Pandas version checks
-
[X] I have checked that this issue has not already been reported.
-
[X] I have confirmed this bug exists on the latest version of pandas.
-
[X] I have confirmed this bug exists on the main branch of pandas.
Reproducible Example
df = pd.DataFrame({"x": [1], "y": [4]})
df.sum(numeric_only=None)
Issue Description
In 2.0 we changed the default to False, so no need to allow anything else except True/False.
Expected Behavior
We should raise an error
cc @rhshadrach thoughts?
Installed Versions
Comment From: topper-123
DataFrame.sum
just treats the None
as a False-like value AFAICS, which is ok IMO.

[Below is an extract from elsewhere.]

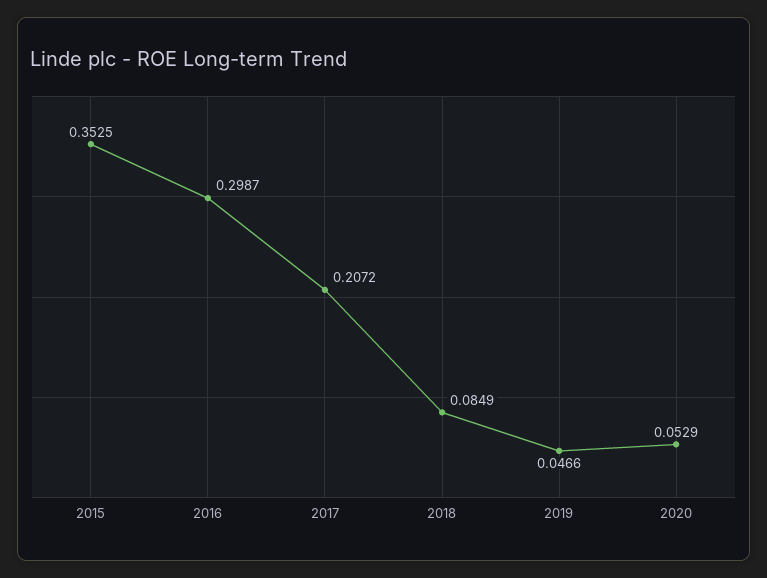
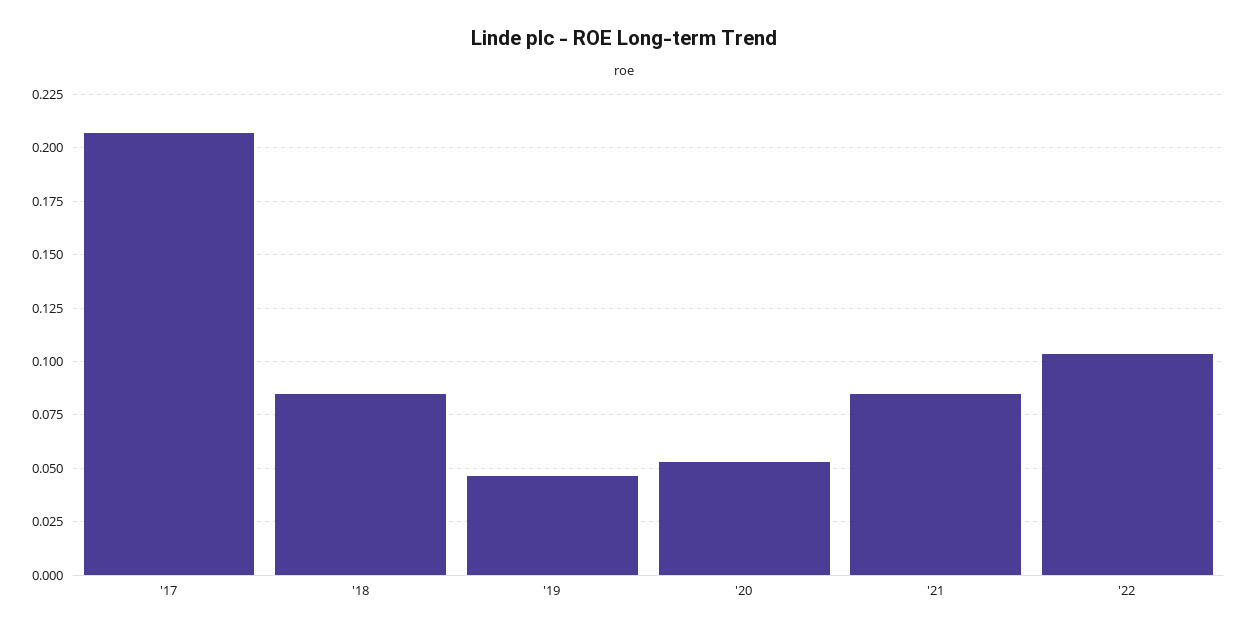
2015: 0.3525 -> none
2016: 0.2987 -> none
'21: none -> 0.085
'22: none -> 0.105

Also, most other parameters in DataFrame.sum
(name
, skipna
) are not type checked either AFAICS (outside of mypy), and we don't type check generally outside of mypy.
I'd prefer to not type check this parameter.
Comment From: phofl
It's not only about None, its more like
df = DataFrame({"a": [1, 2, 3], "B": 1}) df.sum(numeric_only=["a"])
Which should raise
Comment From: topper-123
Boolean parameters are used in a lot of methods, then we should check for this everywhere in the public interfaces? Or do you see something special with this case?
Comment From: rhshadrach
I don't think it's a good idea to check that everything a user passes agrees with our API documentation. This would be a lot of checks to maintain. It would add what I think as unnecessary overhead - in my opinion it's, in general, the user's responsibility to ensure they are calling the functions in a supported fashion.
In the particular case of Boolean arguments, Python has the concept of truthy and falsey and some users, reasonably in my opinion, may expect pandas to adhere to this. While I personally do not like this style, users may have code:
# Only use numeric_only when string columns are present
string_columns: list[str]
df.sum(numeric_only=string_columns)
Comment From: jbrockmendel
In the numeric_only case i think there is a real danger that users pass the no-longer-supported None thinking it behaves different from False.
Comment From: rhshadrach
I think that makes sense in this case, but I am wondering if we should have a standard way of handling this across methods. Do we want to leave the check of not None
(or is_bool
?) for only a certain time? For example, we could leave the check in for all of 2.x and remove in 3.x. Or is there a thought that we should be checking all Boolean (and other?) arguments?
Comment From: topper-123
In the numeric_only case i think there is a real danger that users pass the no-longer-supported None thinking it behaves different from False.
But then users should have gotten deprecation warnings in 1.x and if they fixed that they should be clear. Nothin has changed since v2.0.0, correct? We have a lot of boolean parameters and unless something has changed in v2.x, I don't see this as a bigger problem than other locations.
A compromise suggestion could be to add a warning for the duration of the 2.x cycle.